(Records from a data source)
# # # # # # #

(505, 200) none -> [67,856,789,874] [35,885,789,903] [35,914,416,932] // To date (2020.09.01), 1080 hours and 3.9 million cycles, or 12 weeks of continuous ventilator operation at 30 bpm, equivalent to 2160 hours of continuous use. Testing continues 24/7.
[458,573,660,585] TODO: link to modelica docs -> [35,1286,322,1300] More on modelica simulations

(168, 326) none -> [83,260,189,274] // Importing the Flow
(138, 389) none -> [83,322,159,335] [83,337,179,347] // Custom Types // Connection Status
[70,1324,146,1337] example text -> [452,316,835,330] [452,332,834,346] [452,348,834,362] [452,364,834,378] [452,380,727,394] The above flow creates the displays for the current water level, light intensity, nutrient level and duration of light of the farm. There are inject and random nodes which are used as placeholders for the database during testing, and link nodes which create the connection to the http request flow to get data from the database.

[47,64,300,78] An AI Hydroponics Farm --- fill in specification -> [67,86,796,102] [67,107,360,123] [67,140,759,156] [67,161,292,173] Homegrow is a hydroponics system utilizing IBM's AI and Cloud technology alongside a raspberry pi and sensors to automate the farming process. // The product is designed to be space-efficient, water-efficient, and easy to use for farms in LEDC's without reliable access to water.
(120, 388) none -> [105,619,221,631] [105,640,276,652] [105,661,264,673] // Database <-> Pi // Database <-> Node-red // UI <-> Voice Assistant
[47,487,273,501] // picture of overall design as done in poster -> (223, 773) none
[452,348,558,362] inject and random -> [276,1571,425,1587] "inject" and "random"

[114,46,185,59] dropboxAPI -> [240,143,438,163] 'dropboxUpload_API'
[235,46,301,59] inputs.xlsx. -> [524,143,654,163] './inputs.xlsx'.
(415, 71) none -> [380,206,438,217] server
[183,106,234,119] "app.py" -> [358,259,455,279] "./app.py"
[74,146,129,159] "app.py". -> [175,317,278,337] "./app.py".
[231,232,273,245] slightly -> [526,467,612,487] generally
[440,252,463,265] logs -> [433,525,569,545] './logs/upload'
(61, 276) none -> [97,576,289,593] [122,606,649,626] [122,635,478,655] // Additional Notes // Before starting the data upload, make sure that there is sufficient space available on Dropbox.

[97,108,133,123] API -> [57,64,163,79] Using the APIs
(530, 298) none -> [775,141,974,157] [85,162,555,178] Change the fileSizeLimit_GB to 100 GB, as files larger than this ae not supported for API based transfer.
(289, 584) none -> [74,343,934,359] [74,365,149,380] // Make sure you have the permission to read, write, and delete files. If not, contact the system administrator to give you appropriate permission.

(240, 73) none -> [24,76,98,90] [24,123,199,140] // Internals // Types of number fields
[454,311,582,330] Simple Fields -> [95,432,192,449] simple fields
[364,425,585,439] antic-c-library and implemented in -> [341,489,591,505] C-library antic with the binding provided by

# # # # # # #

The task here is to output the line with "[97,108,133,123] API ->" and all lines after it to the end of the records above, exactly and only those.

[97,108,133,123] API -> [57,64,163,79] Using the APIs
(530, 298) none -> [775,141,974,157] [85,162,555,178] Change the fileSizeLimit_GB to 100 GB, as files larger than this ae not supported for API based transfer.
(289, 584) none -> [74,343,934,359] [74,365,149,380] // Make sure you have the permission to read, write, and delete files. If not, contact the system administrator to give you appropriate permission.

(240, 73) none -> [24,76,98,90] [24,123,199,140] // Internals // Types of number fields
[454,311,582,330] Simple Fields -> [95,432,192,449] simple fields
[364,425,585,439] antic-c-library and implemented in -> [341,489,591,505] C-library antic with the binding provided by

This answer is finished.